All eyes were also on bailed-out Greece, with auditors from the European Union, International Monetary Fund and the European Central Bank due in Athens this week for another inspection of the new government’s economic programme. The report will determine whether Greece will receive fresh loans of 31.5 billion euros by September due under its debt rescue programme. German Finance Minister Wolfgang Schaeuble warned Greece in a newspaper interview Monday that it must redouble efforts to comply with bailout conditions imposed by international creditors.
“If there were delays, Greece must make up for them,” he told the daily Bild.
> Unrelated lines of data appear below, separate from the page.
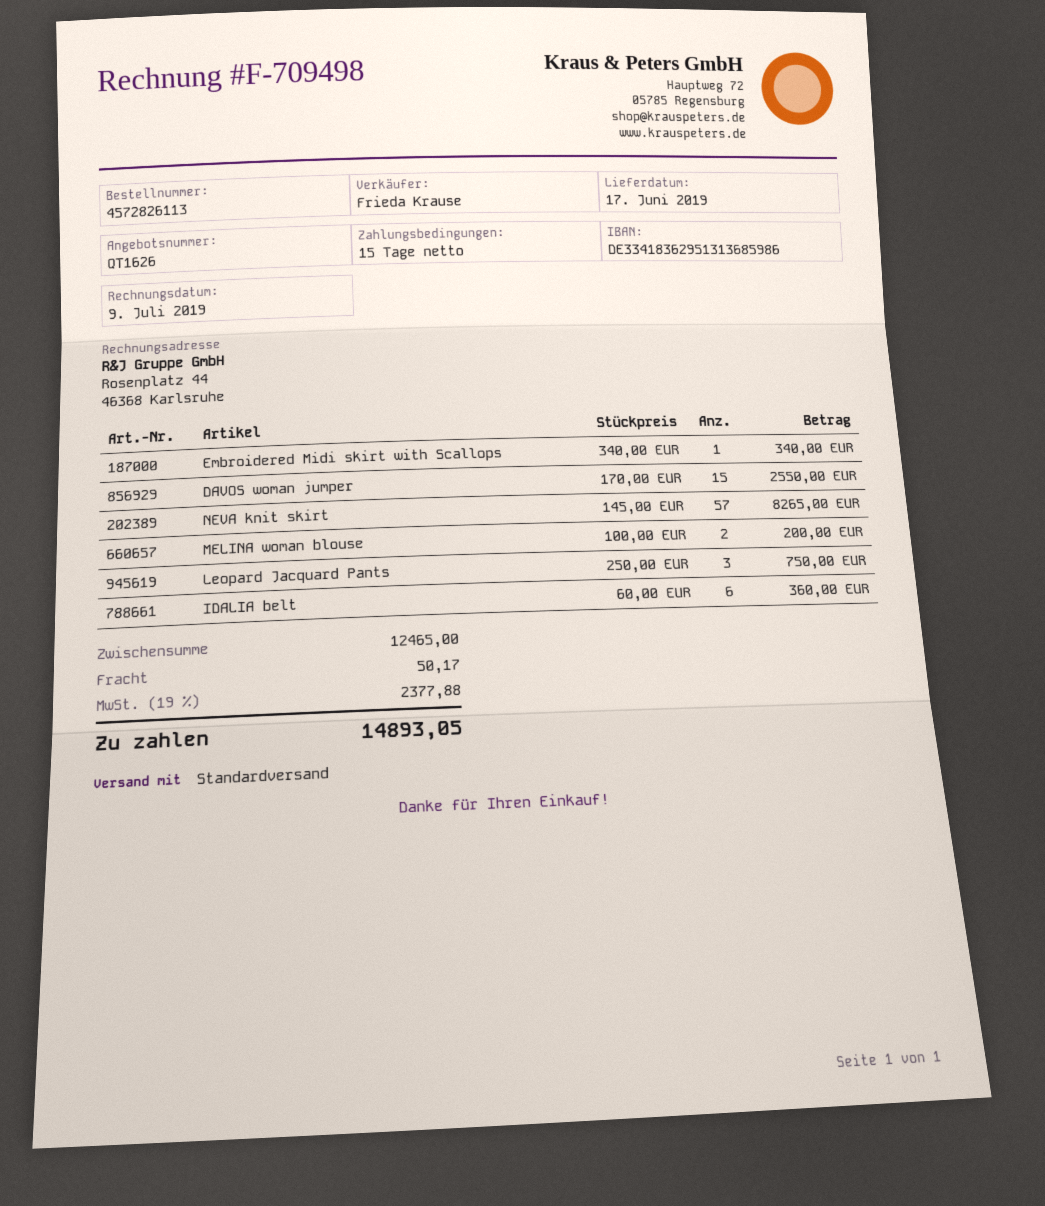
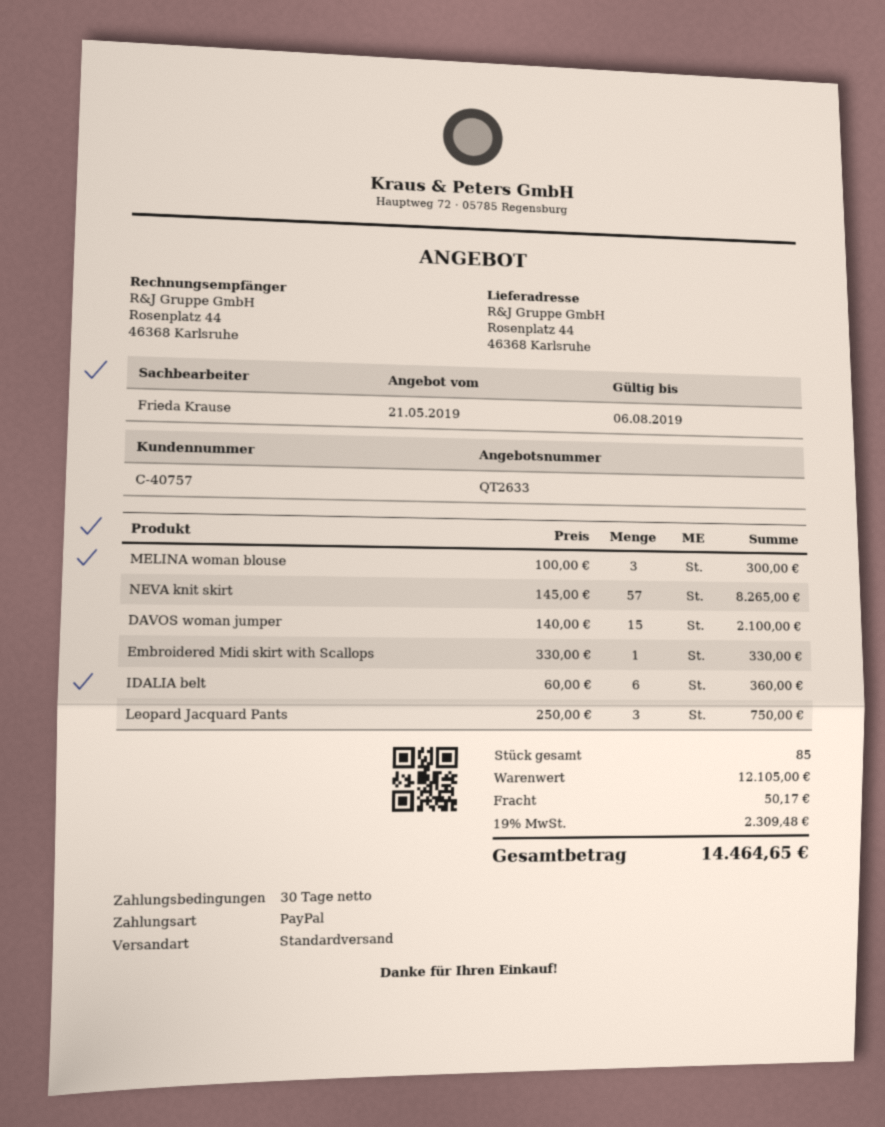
quote number: QT1626 -> QT2633
payment terms: 15 days -> 30 days
Embroidered Midi skirt with Scallops: 1 x 340.00 = 340.00 -> 1 x 330.00 = 330.00
DAVOS woman jumper: 15 x 170.00 = 2550.00 -> 15 x 140.00 = 2100.00
MELINA woman blouse: 2 x 100.00 = 200.00 -> 3 x 100.00 = 300.00
subtotal: 12465.00 -> 12105.00
tax: 19% = 2377.88 -> 19% = 2309.48
total: 14893.05 -> 14464.65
London’s FTSE 100 benchmark index of leading shares dropped 1.61 percent at 5,560.69 points nearing midday. Frankfurt’s DAX 30 index shed 1.40 percent to 6,537.16 points and in Paris the CAC 40 slid 1.69 percent to 3,139.74 points. Madrid’s IBEX 35 index plunged more than 5.0 percent and Athens dived over 6.0 percent.
“After a pretty week of inspiring corporate results, investors are again looking at the markets through the lenses of the euro crisis,” said Anita Paluch, a trader at Gekko Global Markets.